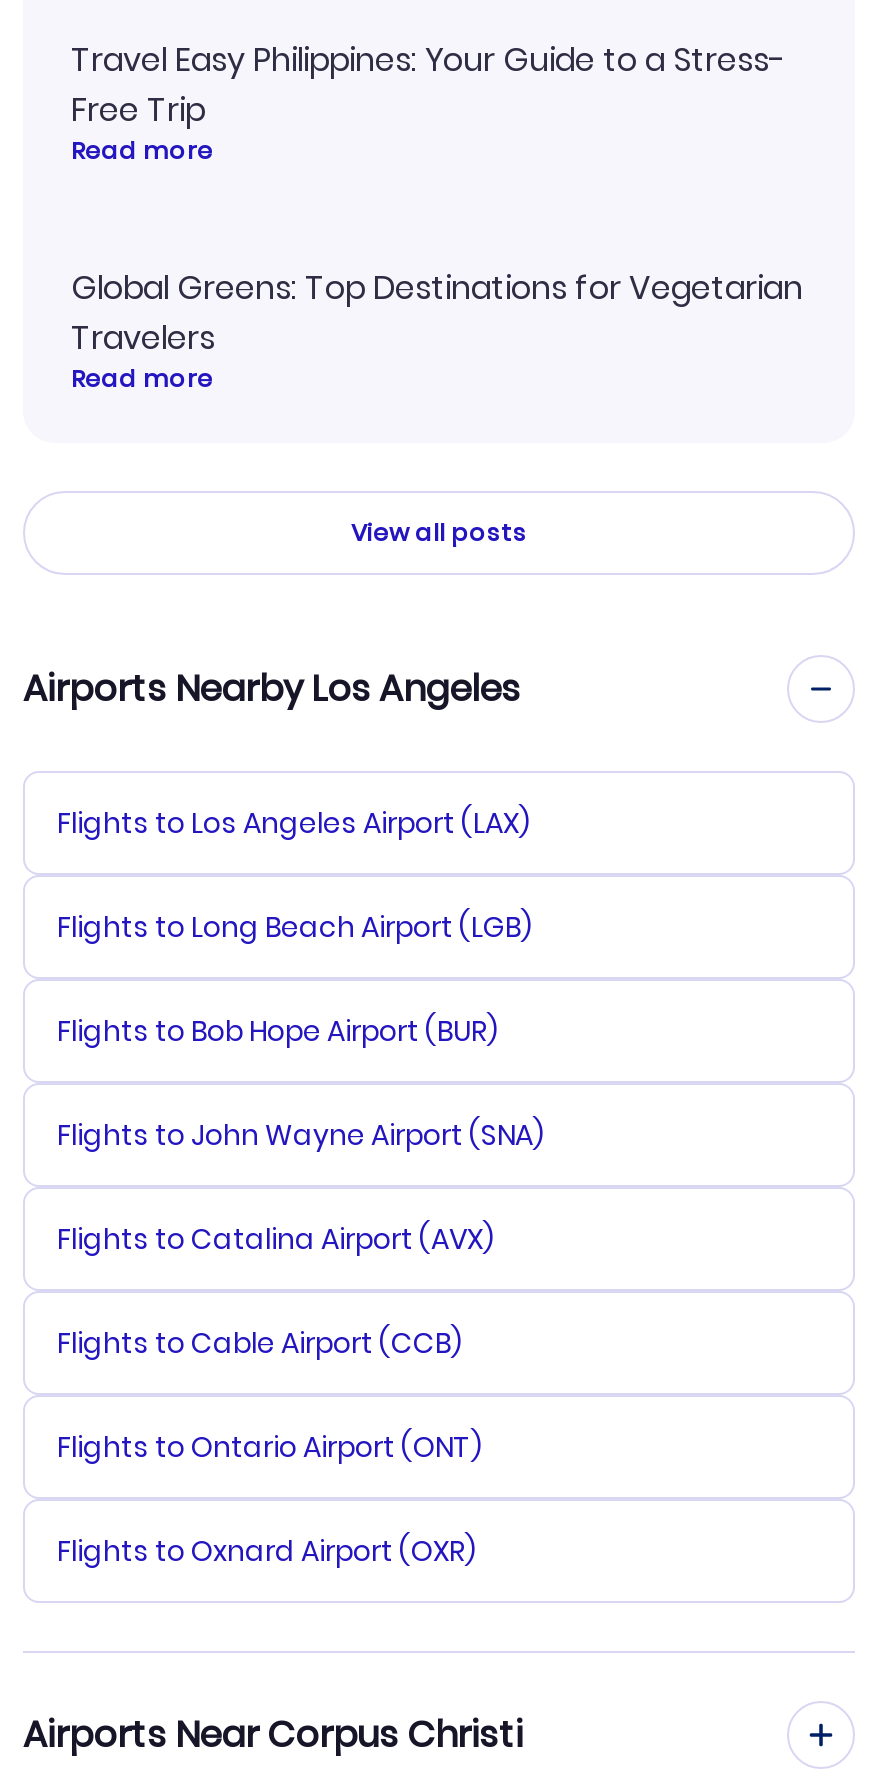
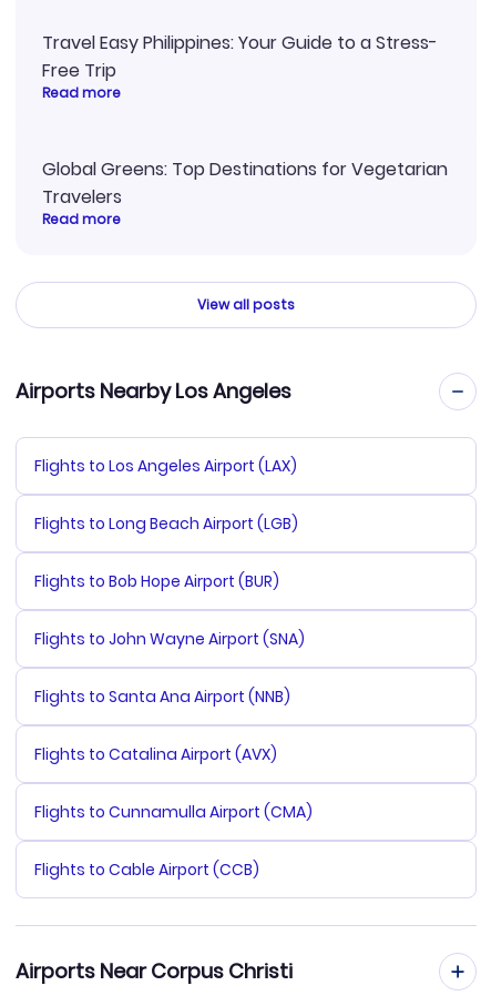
none -> [34,686,290,708] Flights to Santa Ana Airport (NNB)
moved [57,1220,495,1260] -> [34,744,277,766]: Flights to Catalina Airport (AVX)
none -> [34,801,313,823] Flights to Cunnamulla Airport (CMA)
moved [57,1324,463,1364] -> [34,859,259,881]: Flights to Cable Airport (CCB)
[57,1428,483,1572] Flights to Ontario Airport (ONT) | Flights to Oxnard Airport (OXR) -> none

----

Assignment: Please return all lines from the records that hold the word "none".

Response box:
none -> [34,686,290,708] Flights to Santa Ana Airport (NNB)
none -> [34,801,313,823] Flights to Cunnamulla Airport (CMA)
[57,1428,483,1572] Flights to Ontario Airport (ONT) | Flights to Oxnard Airport (OXR) -> none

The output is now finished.